The Via Podiensis, also known as Chemin le Puy or the Le Puy Route, represents one of the foremost popular pilgrimage routes in France, offering an unforgettable journey through the picturesque landscapes en-route to Santiago de Compostela in Galicia, northwest Spain.
The origins of this esteemed pilgrimage can be traced back to the year 950 or 951 when Godescalc, the bishop of Le Puy-en-Velay, embarked on a momentous pilgrimage to Santiago de Compostela. As the first non-Hispanic to undertake this sacred journey, Godescalc led a large entourage comprising clergymen, their attendants and servants, as well as distinguished nobles and gentlemen.
Today, the tradition of this pilgrimage on the Le Puy Route endures, commencing in the beautiful Cathédrale Notre-Dame du Puy in Le Puy-en-Velay. Pilgrims have the opportunity to receive blessings each morning before embarking on their expedition to Santiago de Compostela. Many consider this starting point as the "true beginning" of the Camino Francés, and the French leg of the pilgrimage concludes approximately 750 kilometres further at Saint-Jean-Pied-de-Port, just prior to crossing the Pyrenees and entering Spain.
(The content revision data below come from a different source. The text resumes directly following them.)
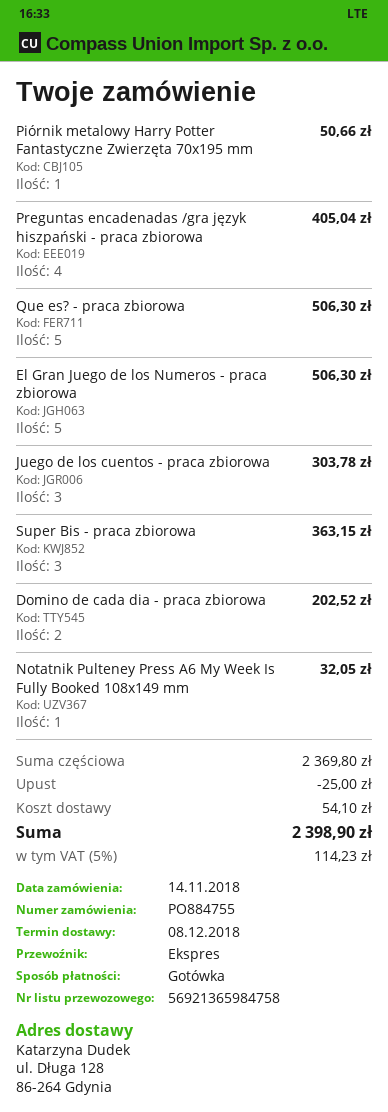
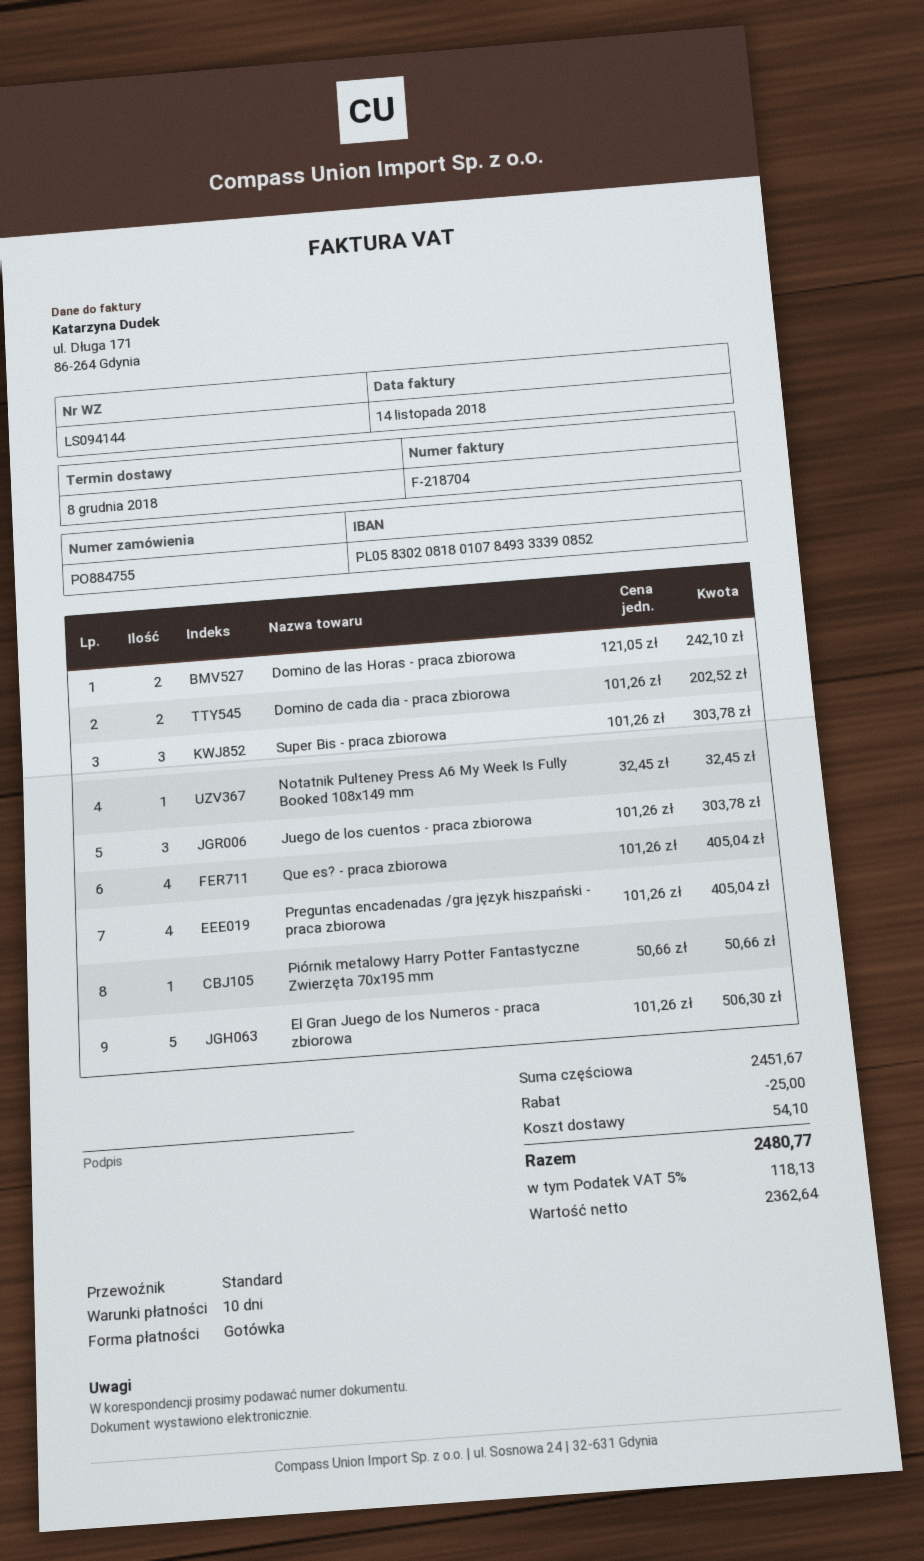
shipping method: express -> standard
Que es? - praca zbiorowa: 5 for 506.30 -> 4 for 405.04
Super Bis - praca zbiorowa: 3 for 363.15 -> 3 for 303.78
Notatnik Pulteney Press A6 My Week Is Fully Booked 108x149 mm: 1 for 32.05 -> 1 for 32.45
Domino de las Horas - praca zbiorowa: none -> 2 for 242.10
subtotal: 2369.80 -> 2451.67
tax: 5% = 114.23 -> 5% = 118.13
total: 2398.90 -> 2480.77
The Le Puy Route offers an awe-inspiring experience, boasting breathtaking views of volcanic landscapes and captivating countryside. Nature enthusiasts, in particular, will appreciate the route's remarkable scenery, as it is renowned for its diverse and captivating natural wonders.
Secondly, the more widely recognized starting point of the Camino Francés is situated in St Jean Pied de Port, France. This route traverses the majestic Pyrenees and extends across northern Spain, spanning nearly 800 kilometres before reaching the sacred destination and Km Nil in Santiago de Compostela. Given the substantial distance involved, many pilgrims prefer to undertake this journey in stages, allowing for a more manageable time and pace.
Join our Group Journey
I invite you to join us on the extraordinary Camino journey, aptly named "The Two Beginnings." Embark on the Via Podiensis as well as the Camino Francés, and embrace the enriching adventure that awaits me and fellow pilgrim Marina Loubser. We will traverse remarkable landscapes, connect with fellow pilgrims, and forge a profound connection with history and spirituality.
Le Puy en Velay
As the starting point for the Le Puy Camino in France, this small city has much to offer. Two unique sites are the Cathedral and Hermitage that are perched atop ancient volcanoes and only accessible by climbing the many steps up. The Cathedral of Notre Dame, dates from the 12th Century and is widely regarded as one of the greatest and most distinctive Romanesque cathedrals in France. Be sure to also save some energy to wander the small streets flanked by tall pastel buildings of the old city. Here you will find many shops and cafes as well as the famed lace makers of Le Puy.
Sauges has served as a popular stopping point on the Le Puy Camino for many centuries, situated between the mountains of Margeride and the Allier Valley. Although a small town there is much to see and do here. From visiting the Fantastic Museum of the Beast of Gevaudan to the Romanesque Church of St Ménard and the Tower of the English that dates from Medieval times all within a short walk of each other. Whilst here take the opportunity also to try the traditional dish of Aligot – mashed potato mixed with butter, garlic cream and the local cheese Tomme.
Aumont-Aubrac was built around the crossroads of the ancient routes between Lyon – Toulouse and Auvergne. Relax in this typical French town, wander the old streets and come across its Statue of the Beast of Gevaudan above the fountain, or visit the Tourist Information Centre situated in the House of the Priory that was restored in the ’90s has a beautiful vaulted cellar in the basement. A must-visit also for pilgrims is the Church of Saint-Etienne which sits on the site of a priory from 106. Over the centuries it has undergone many restorations and today you can see clearly the Romanesque and Baroque influences. A peculiarity of the church is its eccentric belfry rebuilt in 1839 with stones from the cemetery. Inside you can witness the glimmers of coloured light from the 12 stained glass windows.